Przed parlamentem Chile
Z Santiago jedziemy na najsuchsza pustynie świata…A przynajmniej tak nam się wydaje
Pogoda pokazuje nam ze niczego nie można być pewnym. Po 23 godzinach jazdy autobusem z Santiago dowiadujemy się za na pustyni Atakama spadł gwałtowny deszcz i niestety droga do miejscowości gdzie chcieliśmy jechać jest czasowo zamknięta. Co za pech?.. Godzinę drogi od celu musimy zrezygnować. Czekamy dwa dni w pobliskiej miejscowości Calama na otwarcie drogi, ale nic się nie zmienia. Codziennie obiecują nam ze jutro otworzą. Postanawiamy nie czekać dłużej. Jedziemy na kilka dni nad Pacyfik a potem zobaczymy. W ten sposób odwiedzamy miejsce, którego w ogóle nie planowaliśmy odwiedzić.
4 dni odpoczynku w Iquique
Plan B czyli zwiedzamy Iquique
Iquique okazuje się całkiem ładnym miastem z wieloma urokliwymi plażami. W końcu, bo od Australii tak naprawdę nie byliśmy na plaży. Możemy się pokąpać w Oceanie, pojeść owoców tropikalnych tak prawie jak na Bali, wiec nie narzekamy. Wymyślony w pospiechu plan B okazuje się być równie dobrym 🙂
W miescie troche pusto… gdzie sa wszyscy?

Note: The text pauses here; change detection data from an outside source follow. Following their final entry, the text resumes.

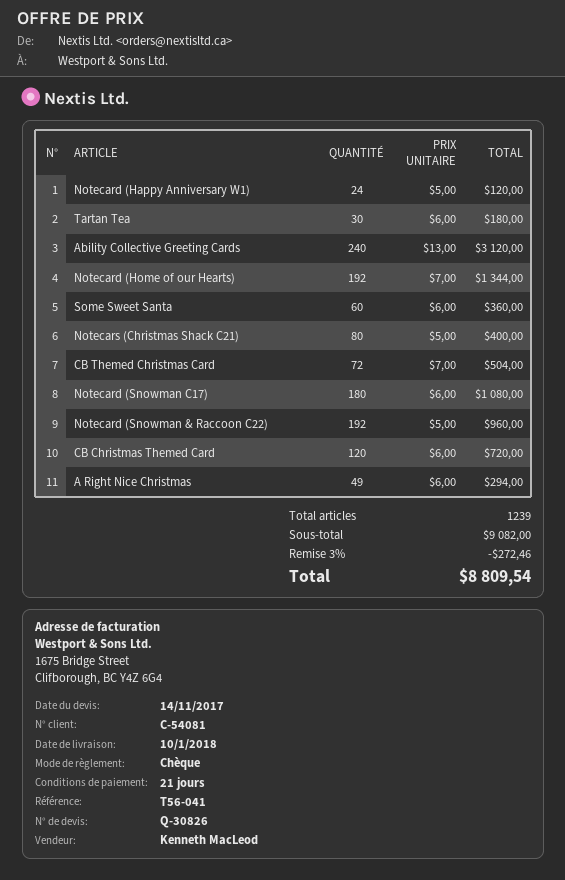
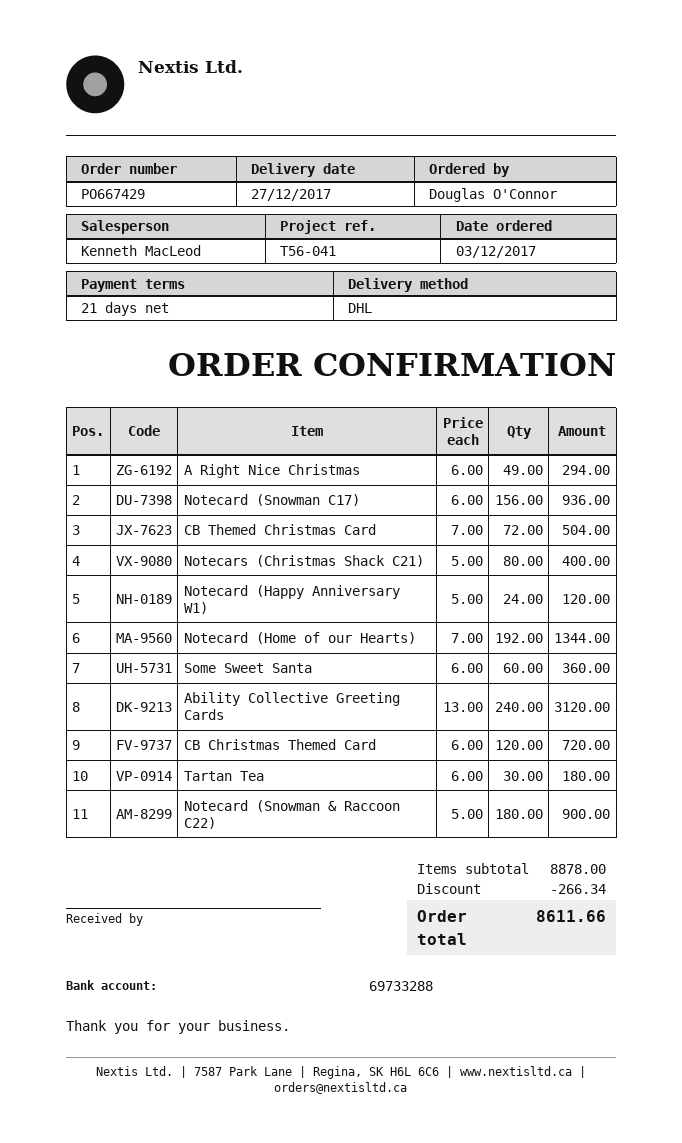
delivery date: 2018-01-10 -> 2017-12-27
Notecard (Snowman C17): 180 x 6.00 = 1080.00 -> 156 x 6.00 = 936.00
Notecard (Snowman & Raccoon C22): 192 x 5.00 = 960.00 -> 180 x 5.00 = 900.00
subtotal: 9082.00 -> 8878.00
discount: 272.46 -> 266.34
total: 8809.54 -> 8611.66

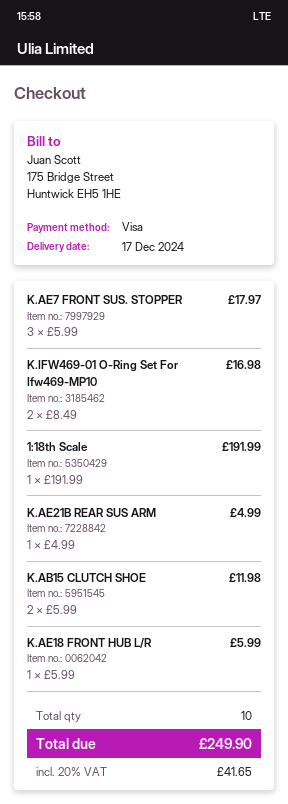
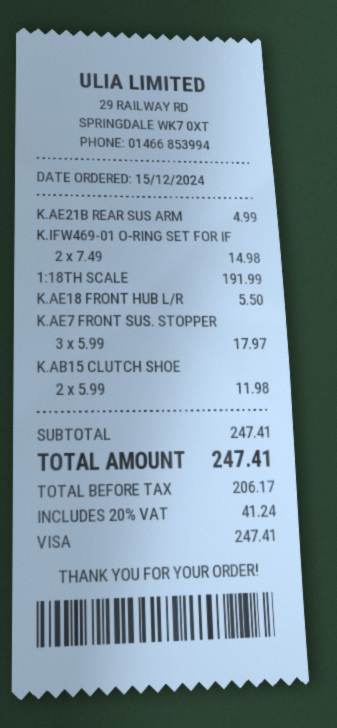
K.IFW469-01 O-Ring Set For Ifw469-MP10: 2 x 8.49 = 16.98 -> 2 x 7.49 = 14.98
K.AE18 FRONT HUB L/R: 1 x 5.99 = 5.99 -> 1 x 5.50 = 5.50
tax: 20% = 41.65 -> 20% = 41.24
total: 249.90 -> 247.41

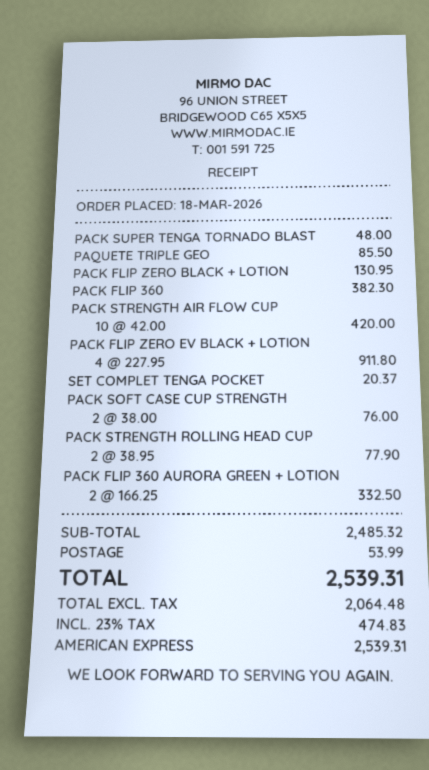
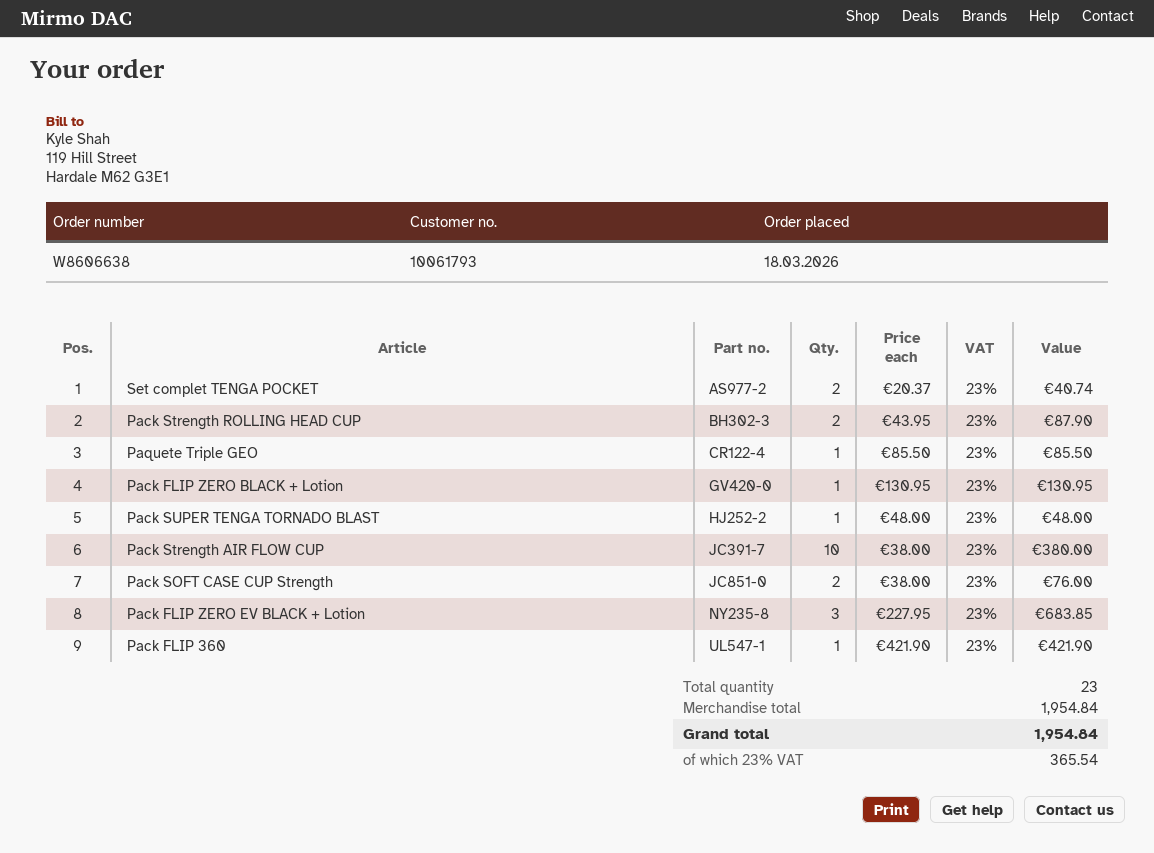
PACK FLIP 360: 1 x 382.30 = 382.30 -> 1 x 421.90 = 421.90
PACK STRENGTH AIR FLOW CUP: 10 x 42.00 = 420.00 -> 10 x 38.00 = 380.00
PACK FLIP ZERO EV BLACK + LOTION: 4 x 227.95 = 911.80 -> 3 x 227.95 = 683.85
SET COMPLET TENGA POCKET: 1 x 20.37 = 20.37 -> 2 x 20.37 = 40.74
PACK STRENGTH ROLLING HEAD CUP: 2 x 38.95 = 77.90 -> 2 x 43.95 = 87.90
PACK FLIP 360 AURORA GREEN + LOTION: 2 x 166.25 = 332.50 -> none
subtotal: 2485.32 -> 1954.84
shipping: 53.99 -> none
tax: 23% = 474.83 -> 23% = 365.54
total: 2539.31 -> 1954.84

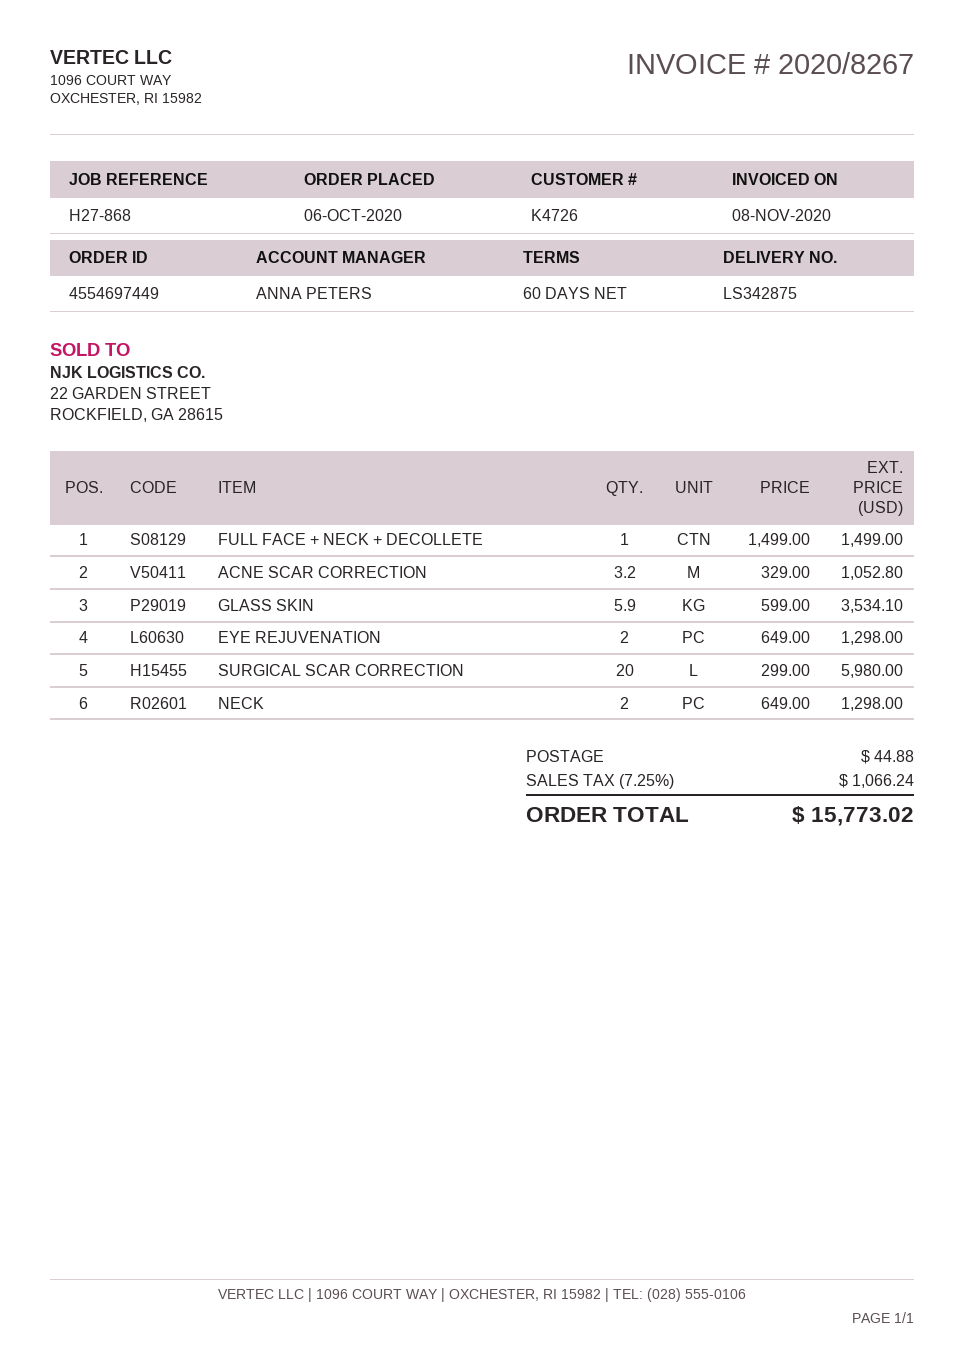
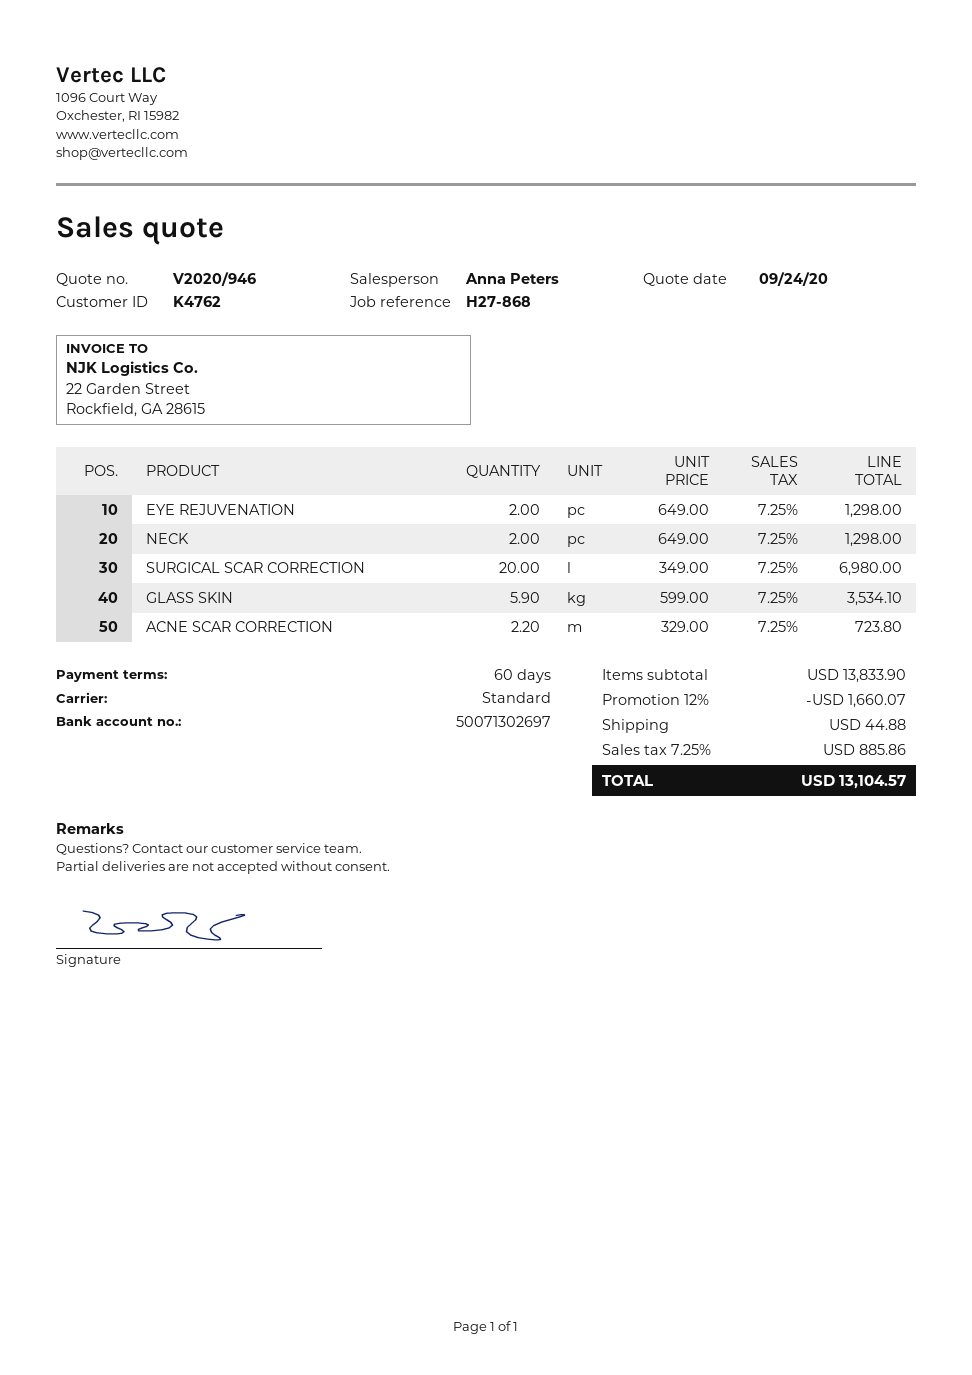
customer number: K4726 -> K4762
FULL FACE + NECK + DECOLLETE: 1 x 1499.00 = 1499.00 -> none
ACNE SCAR CORRECTION: 3.2 x 329.00 = 1052.80 -> 2.2 x 329.00 = 723.80
SURGICAL SCAR CORRECTION: 20 x 299.00 = 5980.00 -> 20 x 349.00 = 6980.00
discount: none -> 12% = 1660.07
tax: 7.25% = 1066.24 -> 7.25% = 885.86
total: 15773.02 -> 13104.57

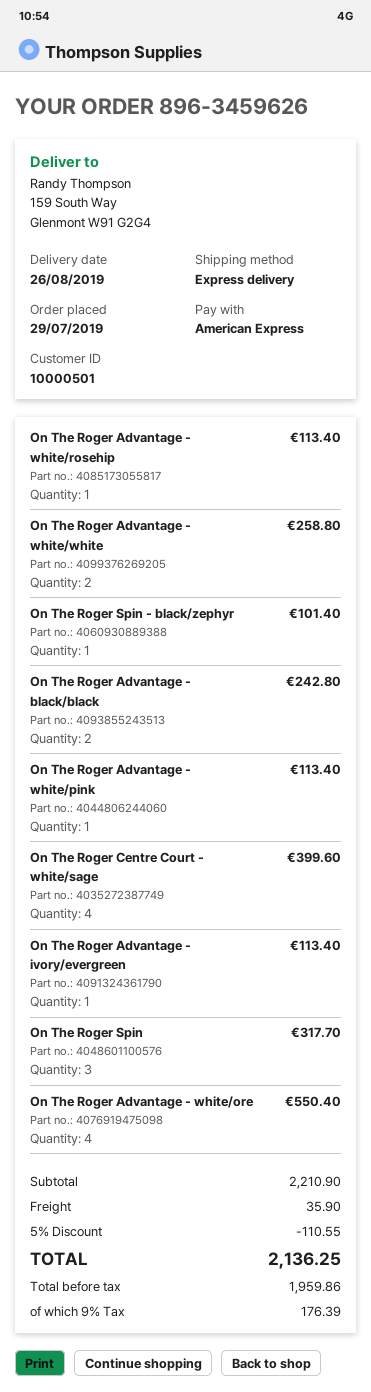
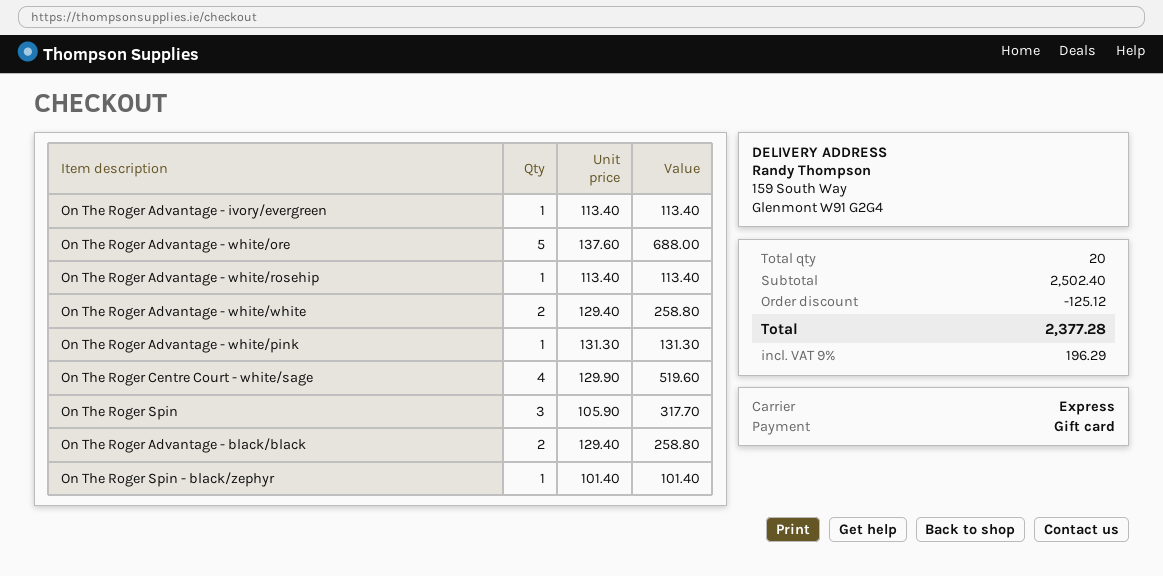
payment method: American Express -> gift card
On The Roger Advantage - black/black: 2 for 242.80 -> 2 for 258.80
On The Roger Advantage - white/pink: 1 for 113.40 -> 1 for 131.30
On The Roger Centre Court - white/sage: 4 for 399.60 -> 4 for 519.60
On The Roger Advantage - white/ore: 4 for 550.40 -> 5 for 688.00
subtotal: 2210.90 -> 2502.40
discount: 110.55 -> 125.12
shipping: 35.90 -> none
tax: 9% = 176.39 -> 9% = 196.29
total: 2136.25 -> 2377.28

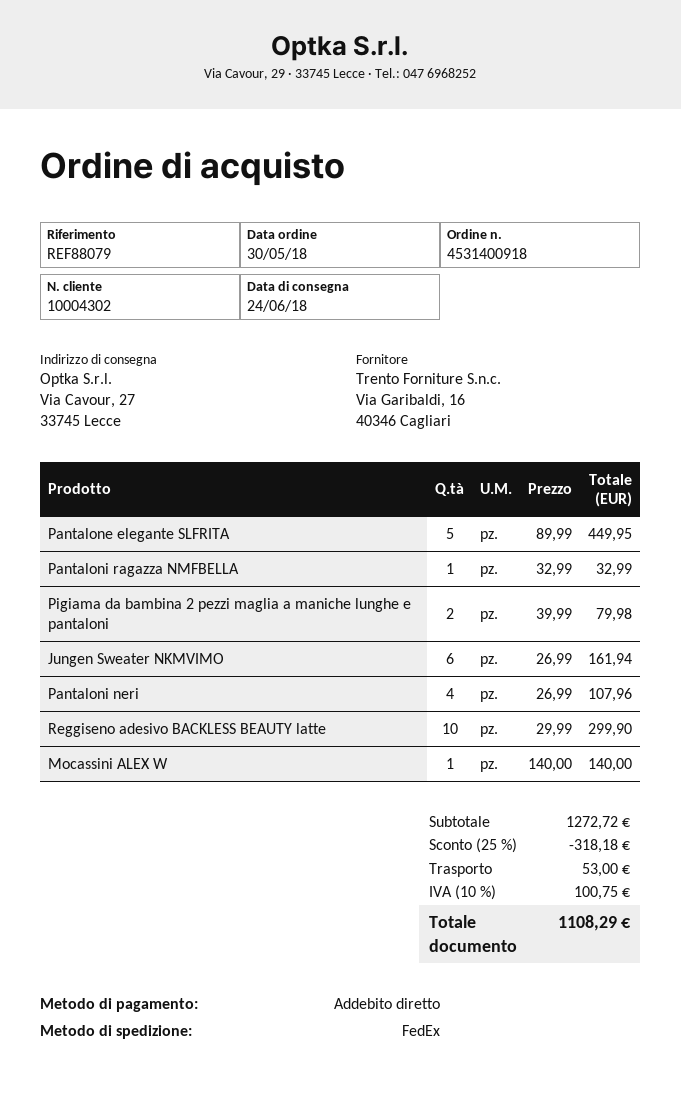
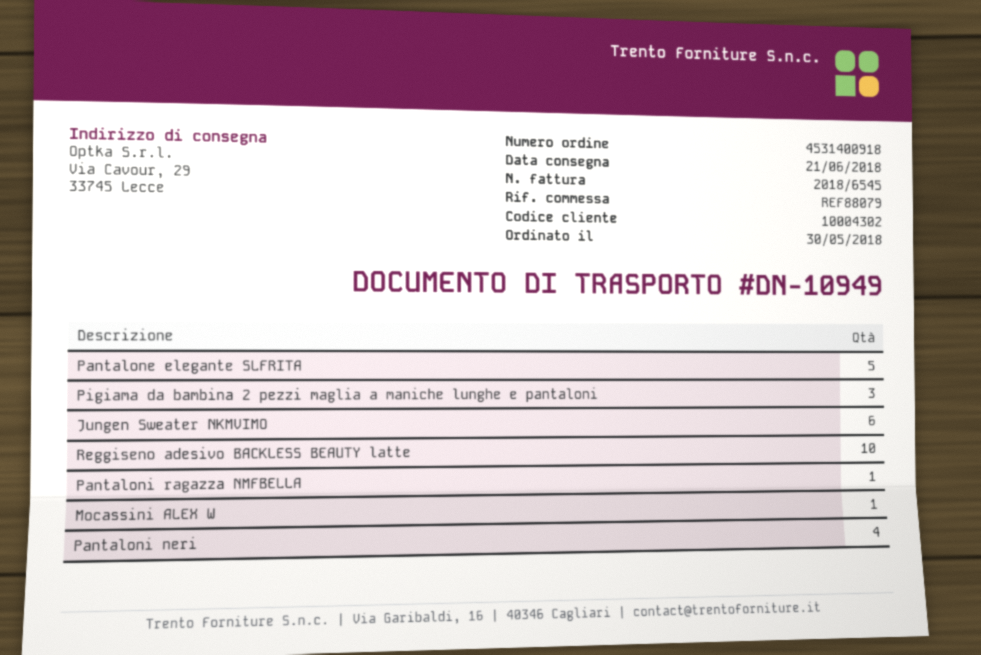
delivery date: 2018-06-24 -> 2018-06-21
ship to: Via Cavour, 27, 33745 Lecce -> Via Cavour, 29, 33745 Lecce
Pigiama da bambina 2 pezzi maglia a maniche lunghe e pantaloni: 2 -> 3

Niedzielne popoludnie w Iquique
Atakama podejście drugie
Po zastanowieniu dochodzimy do wniosku za szkoda by było nie zobaczyć Atakamy. Miejsca gdzie krzyżują się drogi wielu podróżników. W Internecie na chilijskich stronach znajdujemy informacje ze droga została otwarta, wiec nie ma się, co zastanawiać…Jedziemy. Po kilkunastu godzinach wciąż niedowierzając dojeżdżamy do San Pedro de Atakama. Deszcz już raczej drugi raz tutaj nie spadnie, biorąc pod uwagę fakt ze w ciągu 40 lat padało tutaj tylko kilka razy. Jadać autobusem podziwiamy tymczasowe laguny na pustyni, spowodowane przez deszcz. W końcu nie każdy ma okazje podziwiać krajobraz najsuchszej pustyni świata zaraz po deszczu :).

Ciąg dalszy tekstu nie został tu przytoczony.